The notion that it takes a village to raise a child is an ancient one, and I believe it is true. We are meant to live in community, within the realm of family, faith, and society. Those bonds are powerful, and when they are betrayed the effects are profound and devastating.
We depend on our families, our teachers, our leaders, our neighbors and our clergy. When there is a tear in that safety net, things fall through. People are lost. That can happen when everyone involved is acting with the best of intentions.
What happened in the Boston archdiocese, and in faith communities around the world, and is happening in families EVERYWHERE is something different. I believe the notion that it takes a village to abuse a child is true as well. I would be willing to bet the cases where no one suspects a thing, where there isn’t anyone who knows what is going on or notices something is amiss are few and far between- particularly when there are multiple victims.
There’s a reference in the movie to members of the church hierarchy being “Good Germans.” One character basically says, “Oh, we don’t want to go THERE.” No, I bet they didn’t, but it is an apt comparison.
If you suspect a child is being hurt but choose not to get involved because it’s awkward or you cannot be bothered, you are complicit. If you cover up, or continue to allow a predator access to children once you know something, you are involved. You are aiding and abetting a crime. If you facilitate that contact, you are no better than a pimp. If you tell a victim to hush or fail to report an abuser and that person goes on to hurt more children, you have that on your soul. You have blood on your hands.
When we choose an institution, whether it be a church or a family, over the well-being of a child it is loyalty misplaced. Silence in the face of abuse is a decision. An action. And actions have consequences. Institutions, even churches, are man-made. Every child is a beloved child of God. Period. And when men of the cloth prioritize the reputation of their church over the safety of innocents they become a member of organized crime. Literally.

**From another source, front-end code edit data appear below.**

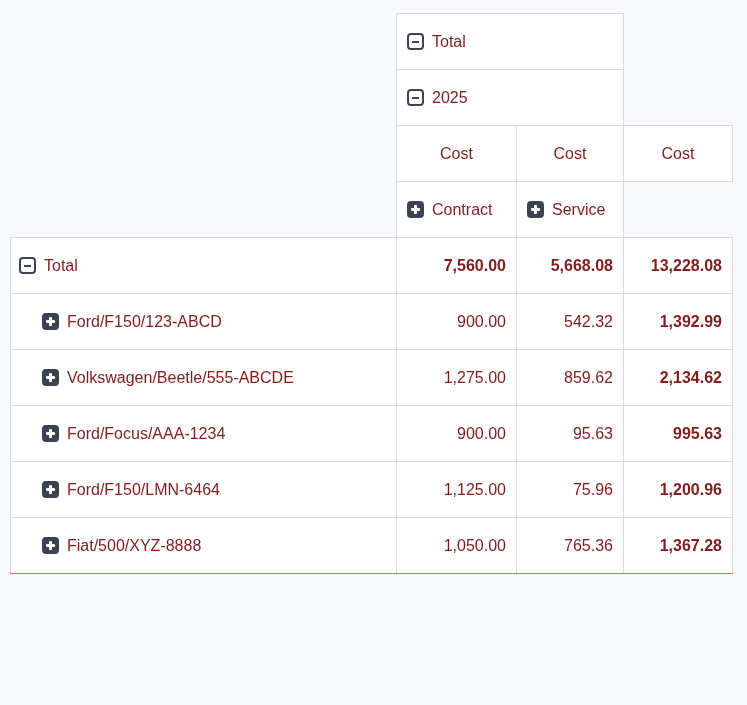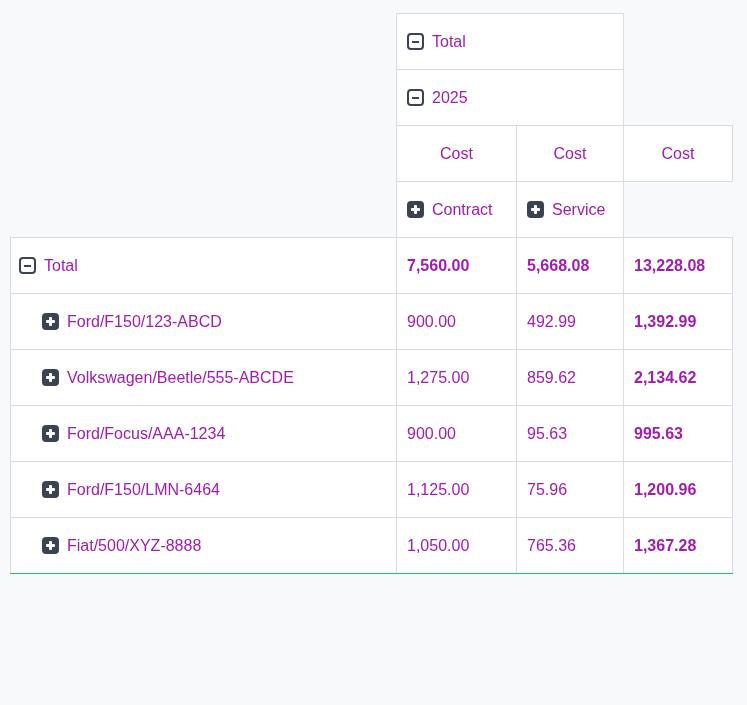"Total" table.pivot th, table.pivot td { color: #a21caf -> #7f1d1d }
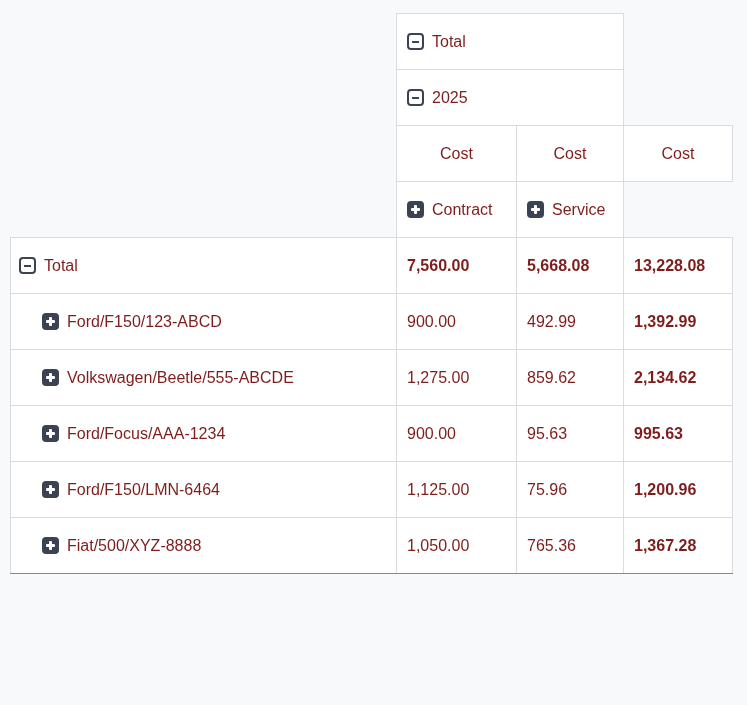"7,560.00" td.val { text-align: left -> right }
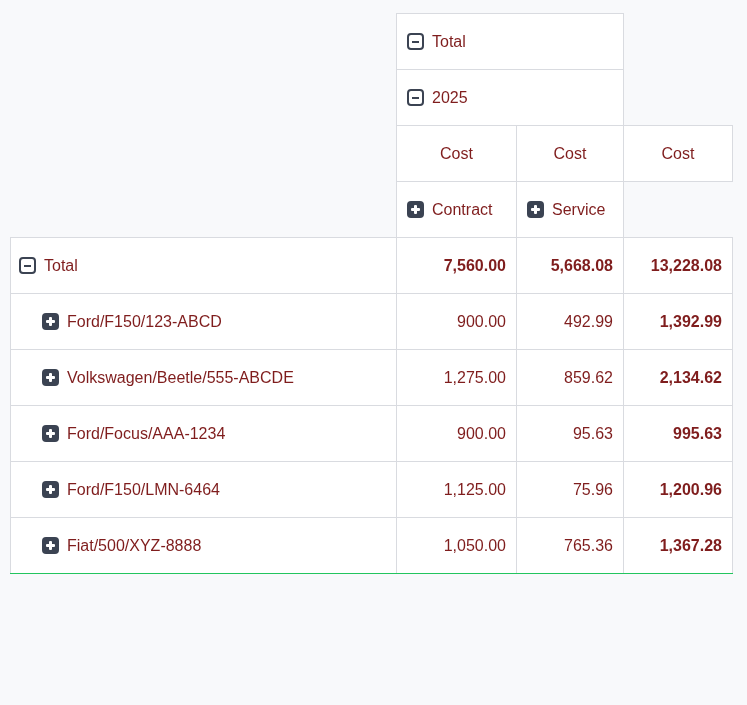"492.99" td.val { text: 492.99 -> 542.32 }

Blood may be thicker than water, but fealty should never be stronger than faith. Telling a victim to be quiet is, in itself, an act of abuse.
My cousin Mary and I were talking a while back about our family, and our abuse. We talked about the roles our parents and extended family played- what they did, what they didn’t do. It’s something so many survivors wrestle with. We hear time and time again that in most cases the trauma of the actual abuse pales in comparison to the trauma of how the abuse is handled in the aftermath. Or not.
I said to her, “The fact of the matter is, our grandfather bred his victims and raised his co-conspirators. Everyone did their job.” Now, I don’t mean that they did their jobs as nature, or nurture, or common decency would have them do- they did the job the institution they were raised in taught them to do. Just like Cardinal Law- who, by protecting the church I am sure he loved, was guilty as sin.
“To sin by silence, when we should protest, makes cowards out of men.”